··· EXCERPTED RECORDS ···

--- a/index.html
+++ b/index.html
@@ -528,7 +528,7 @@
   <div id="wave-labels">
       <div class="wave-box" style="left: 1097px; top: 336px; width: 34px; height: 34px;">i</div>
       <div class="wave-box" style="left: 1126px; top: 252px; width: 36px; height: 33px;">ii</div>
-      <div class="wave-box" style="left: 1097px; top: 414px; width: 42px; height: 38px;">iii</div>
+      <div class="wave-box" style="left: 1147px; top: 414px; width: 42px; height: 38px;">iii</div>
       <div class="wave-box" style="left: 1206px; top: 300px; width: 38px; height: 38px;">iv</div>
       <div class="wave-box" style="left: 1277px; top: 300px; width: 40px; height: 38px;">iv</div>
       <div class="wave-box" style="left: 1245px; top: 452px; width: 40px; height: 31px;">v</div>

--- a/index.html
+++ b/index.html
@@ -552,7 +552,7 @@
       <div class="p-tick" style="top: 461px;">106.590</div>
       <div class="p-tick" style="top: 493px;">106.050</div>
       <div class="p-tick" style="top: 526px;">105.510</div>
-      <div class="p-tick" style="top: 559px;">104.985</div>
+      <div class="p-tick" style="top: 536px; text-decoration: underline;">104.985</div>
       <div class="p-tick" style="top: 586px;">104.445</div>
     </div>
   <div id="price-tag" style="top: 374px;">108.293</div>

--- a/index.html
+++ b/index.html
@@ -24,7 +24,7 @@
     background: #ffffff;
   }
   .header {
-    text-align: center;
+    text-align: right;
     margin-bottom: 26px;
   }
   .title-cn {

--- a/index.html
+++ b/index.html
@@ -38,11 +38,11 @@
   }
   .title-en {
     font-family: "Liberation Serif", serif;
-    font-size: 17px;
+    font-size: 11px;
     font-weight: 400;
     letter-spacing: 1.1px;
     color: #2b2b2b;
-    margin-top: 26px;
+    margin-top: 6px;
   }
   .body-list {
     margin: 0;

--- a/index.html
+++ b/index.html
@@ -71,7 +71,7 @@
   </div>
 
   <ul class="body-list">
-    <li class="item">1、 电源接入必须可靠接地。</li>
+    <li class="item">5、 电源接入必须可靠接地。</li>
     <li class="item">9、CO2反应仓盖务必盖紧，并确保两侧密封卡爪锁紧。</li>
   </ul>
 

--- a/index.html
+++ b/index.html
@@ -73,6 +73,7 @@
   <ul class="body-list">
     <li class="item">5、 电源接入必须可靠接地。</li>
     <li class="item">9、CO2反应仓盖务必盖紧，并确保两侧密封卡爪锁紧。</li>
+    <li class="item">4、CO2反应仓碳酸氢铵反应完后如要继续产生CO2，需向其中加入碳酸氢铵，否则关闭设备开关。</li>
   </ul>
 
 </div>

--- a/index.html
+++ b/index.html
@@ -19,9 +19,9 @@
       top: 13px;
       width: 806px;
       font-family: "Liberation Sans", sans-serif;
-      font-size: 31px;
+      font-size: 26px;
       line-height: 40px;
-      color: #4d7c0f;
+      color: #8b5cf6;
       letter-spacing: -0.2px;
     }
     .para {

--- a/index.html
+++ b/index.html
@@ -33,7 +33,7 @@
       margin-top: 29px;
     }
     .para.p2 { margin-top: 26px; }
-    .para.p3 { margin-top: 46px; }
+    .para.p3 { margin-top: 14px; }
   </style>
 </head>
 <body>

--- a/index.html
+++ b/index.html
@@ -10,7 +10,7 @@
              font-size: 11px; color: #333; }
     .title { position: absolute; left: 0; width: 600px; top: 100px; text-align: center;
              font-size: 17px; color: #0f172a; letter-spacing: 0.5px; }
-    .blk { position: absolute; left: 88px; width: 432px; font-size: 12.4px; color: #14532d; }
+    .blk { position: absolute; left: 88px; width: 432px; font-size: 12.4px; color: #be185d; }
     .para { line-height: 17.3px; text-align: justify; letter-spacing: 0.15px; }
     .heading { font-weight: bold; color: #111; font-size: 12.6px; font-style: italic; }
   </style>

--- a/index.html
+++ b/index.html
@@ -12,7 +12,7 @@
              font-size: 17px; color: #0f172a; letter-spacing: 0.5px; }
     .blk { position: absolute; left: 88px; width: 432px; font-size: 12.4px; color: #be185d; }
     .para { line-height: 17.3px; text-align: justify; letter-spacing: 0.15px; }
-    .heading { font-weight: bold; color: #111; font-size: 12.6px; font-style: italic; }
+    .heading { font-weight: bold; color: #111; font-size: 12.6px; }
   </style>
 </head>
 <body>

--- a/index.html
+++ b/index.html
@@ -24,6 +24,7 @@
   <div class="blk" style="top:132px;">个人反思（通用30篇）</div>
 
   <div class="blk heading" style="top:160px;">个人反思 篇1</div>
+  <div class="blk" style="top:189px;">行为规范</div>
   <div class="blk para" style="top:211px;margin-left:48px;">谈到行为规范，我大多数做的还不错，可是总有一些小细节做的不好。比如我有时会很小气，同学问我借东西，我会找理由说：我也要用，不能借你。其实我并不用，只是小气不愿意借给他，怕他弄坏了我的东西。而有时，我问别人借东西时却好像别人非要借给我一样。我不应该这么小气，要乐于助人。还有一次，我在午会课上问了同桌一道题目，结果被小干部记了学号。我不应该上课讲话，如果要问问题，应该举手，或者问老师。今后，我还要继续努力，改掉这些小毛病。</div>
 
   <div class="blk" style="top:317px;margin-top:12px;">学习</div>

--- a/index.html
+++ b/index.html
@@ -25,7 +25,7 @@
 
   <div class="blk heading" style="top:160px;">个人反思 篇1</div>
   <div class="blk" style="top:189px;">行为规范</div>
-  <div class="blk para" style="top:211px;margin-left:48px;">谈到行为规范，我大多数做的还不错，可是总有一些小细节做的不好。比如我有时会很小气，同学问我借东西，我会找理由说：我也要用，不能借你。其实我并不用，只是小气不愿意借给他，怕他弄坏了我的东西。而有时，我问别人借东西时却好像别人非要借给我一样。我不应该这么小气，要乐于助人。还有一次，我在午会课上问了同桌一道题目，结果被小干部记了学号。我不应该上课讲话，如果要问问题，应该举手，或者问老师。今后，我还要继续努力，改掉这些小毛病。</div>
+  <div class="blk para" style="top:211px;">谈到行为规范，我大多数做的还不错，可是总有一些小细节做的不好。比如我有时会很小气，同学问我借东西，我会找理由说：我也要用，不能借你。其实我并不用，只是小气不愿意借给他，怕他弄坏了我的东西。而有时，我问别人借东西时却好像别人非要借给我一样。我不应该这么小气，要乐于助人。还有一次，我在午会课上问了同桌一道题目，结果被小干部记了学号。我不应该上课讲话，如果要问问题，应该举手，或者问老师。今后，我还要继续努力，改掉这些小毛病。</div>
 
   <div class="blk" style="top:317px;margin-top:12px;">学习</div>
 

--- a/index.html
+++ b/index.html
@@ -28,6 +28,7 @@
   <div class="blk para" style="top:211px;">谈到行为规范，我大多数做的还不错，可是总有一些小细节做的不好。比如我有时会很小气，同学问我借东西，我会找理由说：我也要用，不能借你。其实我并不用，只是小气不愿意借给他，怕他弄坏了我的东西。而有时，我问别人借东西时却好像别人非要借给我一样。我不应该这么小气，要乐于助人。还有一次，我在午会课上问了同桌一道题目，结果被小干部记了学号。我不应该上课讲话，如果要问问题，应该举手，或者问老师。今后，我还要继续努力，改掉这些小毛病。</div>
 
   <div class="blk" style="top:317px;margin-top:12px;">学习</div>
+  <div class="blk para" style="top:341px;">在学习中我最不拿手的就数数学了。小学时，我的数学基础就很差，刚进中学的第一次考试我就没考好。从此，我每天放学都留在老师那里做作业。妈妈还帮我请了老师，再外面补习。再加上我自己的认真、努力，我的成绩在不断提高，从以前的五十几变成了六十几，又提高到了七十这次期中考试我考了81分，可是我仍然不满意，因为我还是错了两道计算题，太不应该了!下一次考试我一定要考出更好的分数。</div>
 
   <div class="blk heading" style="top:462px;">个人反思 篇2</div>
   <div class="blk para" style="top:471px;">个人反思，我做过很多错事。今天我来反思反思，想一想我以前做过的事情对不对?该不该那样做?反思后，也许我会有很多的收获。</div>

···

Begin with the top line of the material and go as far as the line with "1147px; top: 414px;". Set down those lines exactly, both ends included, and nothing more.

— EXERCISE ANSWER —
--- a/index.html
+++ b/index.html
@@ -528,7 +528,7 @@
   <div id="wave-labels">
       <div class="wave-box" style="left: 1097px; top: 336px; width: 34px; height: 34px;">i</div>
       <div class="wave-box" style="left: 1126px; top: 252px; width: 36px; height: 33px;">ii</div>
-      <div class="wave-box" style="left: 1097px; top: 414px; width: 42px; height: 38px;">iii</div>
+      <div class="wave-box" style="left: 1147px; top: 414px; width: 42px; height: 38px;">iii</div>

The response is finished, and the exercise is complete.